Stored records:
◆ ◆ ◆ ◆ ◆ ◆ ◆

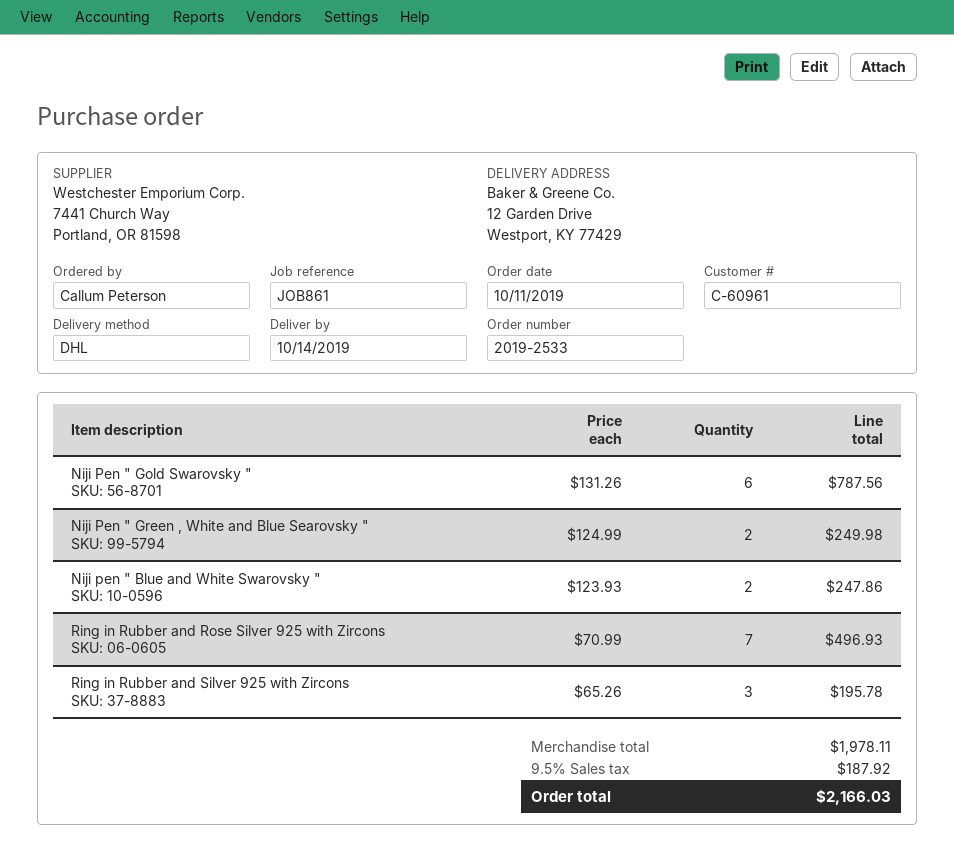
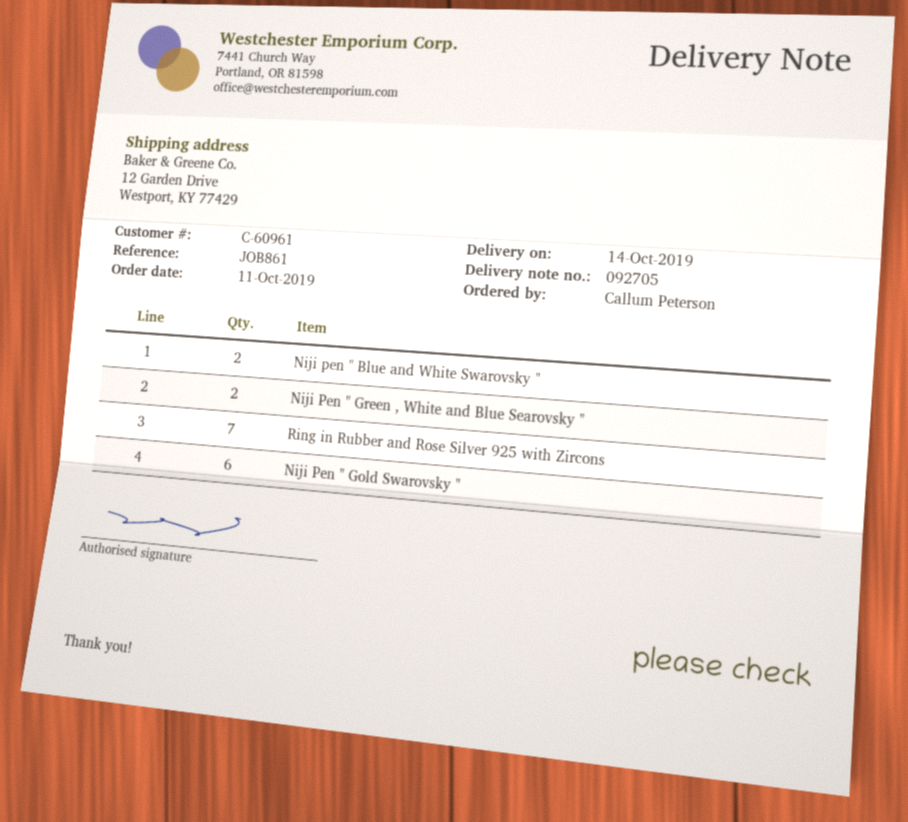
Ring in Rubber and Silver 925 with Zircons: 3 -> none

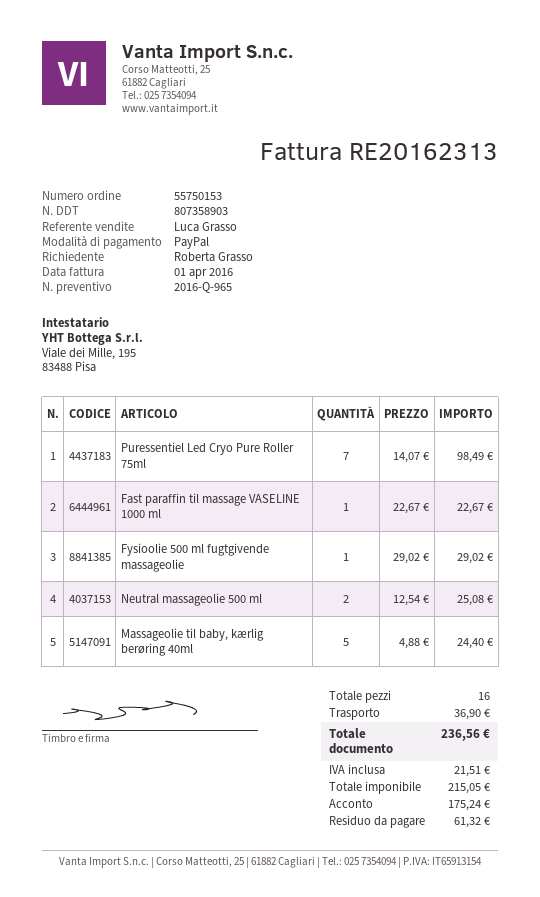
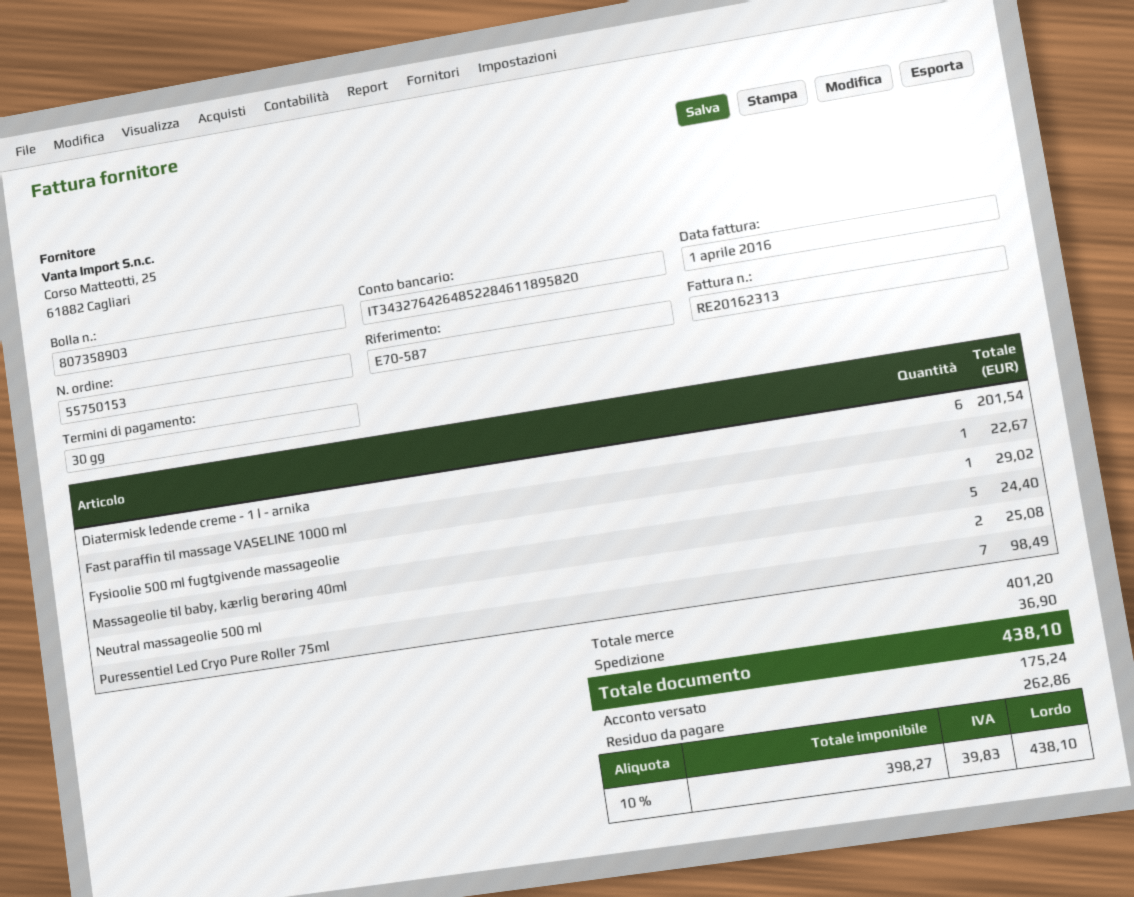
Diatermisk ledende creme - 1 l - arnika: none -> 6 for 201.54
net: 215.05 -> 398.27
tax: 21.51 -> 39.83
total: 236.56 -> 438.10
balance: 61.32 -> 262.86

◆ ◆ ◆ ◆ ◆ ◆ ◆

WORK TO COMPLETE -
Retype the entries verbatim and drop the pictures.

EXERCISE ANSWER -
Ring in Rubber and Silver 925 with Zircons: 3 -> none

Diatermisk ledende creme - 1 l - arnika: none -> 6 for 201.54
net: 215.05 -> 398.27
tax: 21.51 -> 39.83
total: 236.56 -> 438.10
balance: 61.32 -> 262.86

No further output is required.